** Opening DATA TO USE block **

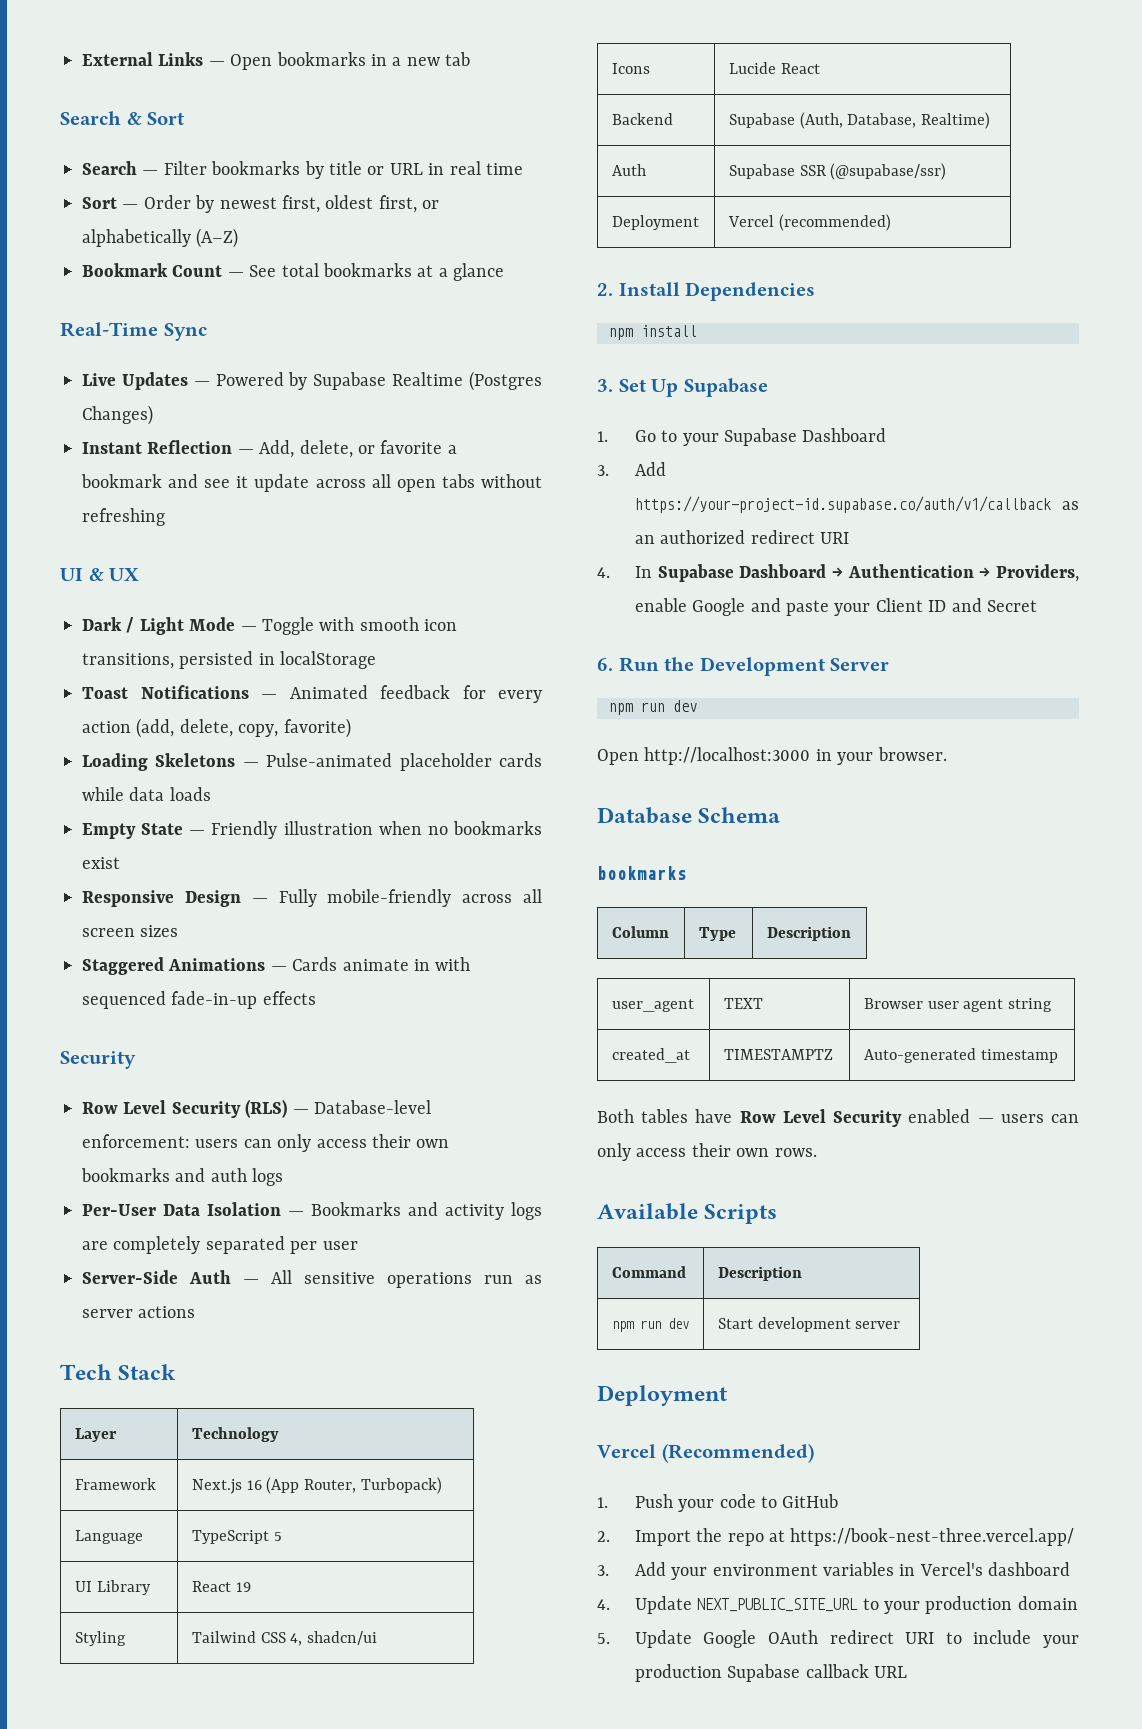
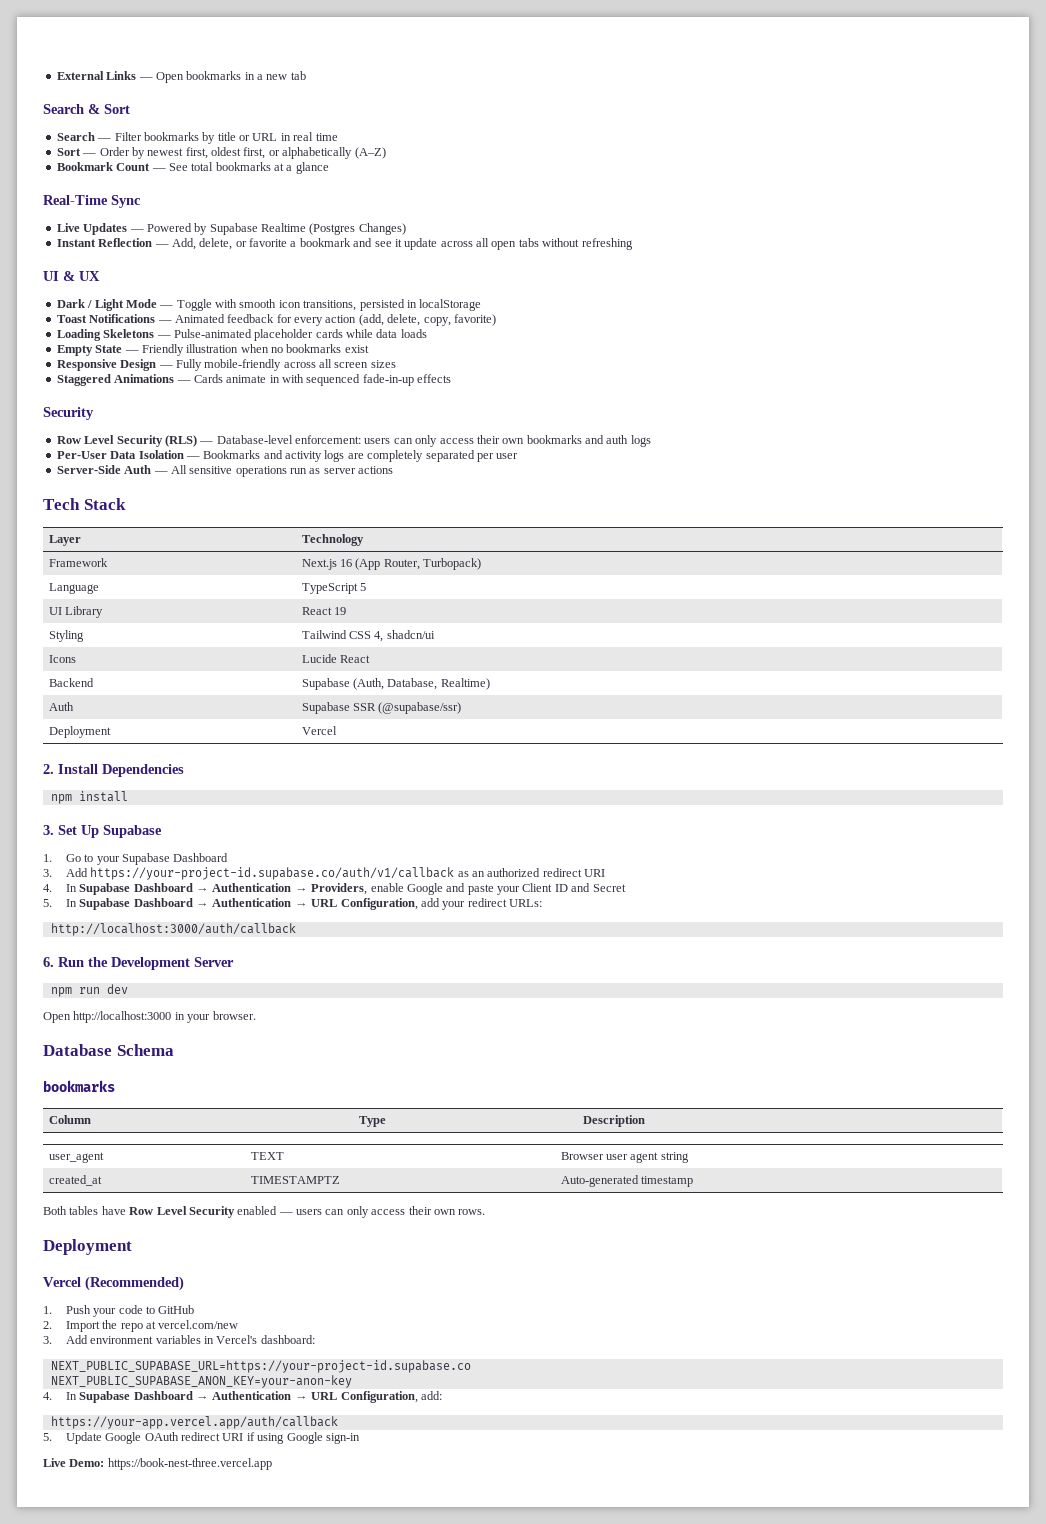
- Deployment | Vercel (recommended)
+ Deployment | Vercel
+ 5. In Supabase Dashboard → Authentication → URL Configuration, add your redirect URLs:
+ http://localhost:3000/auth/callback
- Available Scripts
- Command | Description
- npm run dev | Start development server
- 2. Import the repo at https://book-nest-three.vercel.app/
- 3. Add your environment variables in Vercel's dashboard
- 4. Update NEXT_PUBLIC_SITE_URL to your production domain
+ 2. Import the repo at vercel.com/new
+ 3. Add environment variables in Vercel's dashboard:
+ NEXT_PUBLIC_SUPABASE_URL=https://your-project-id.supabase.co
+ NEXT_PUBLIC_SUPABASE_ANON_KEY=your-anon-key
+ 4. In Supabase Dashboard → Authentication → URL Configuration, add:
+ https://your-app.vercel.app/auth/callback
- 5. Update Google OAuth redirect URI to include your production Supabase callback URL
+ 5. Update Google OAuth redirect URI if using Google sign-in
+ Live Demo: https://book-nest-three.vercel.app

** Closing DATA TO USE block **

* WHAT THIS TASK INVOLVES
Output the data above exactly, beginning at its first line and ending with the line that holds "- 3. Add your". Leave out the pictures and add nothing.

* WRITTEN SOLUTION
- Deployment | Vercel (recommended)
+ Deployment | Vercel
+ 5. In Supabase Dashboard → Authentication → URL Configuration, add your redirect URLs:
+ http://localhost:3000/auth/callback
- Available Scripts
- Command | Description
- npm run dev | Start development server
- 2. Import the repo at https://book-nest-three.vercel.app/
- 3. Add your environment variables in Vercel's dashboard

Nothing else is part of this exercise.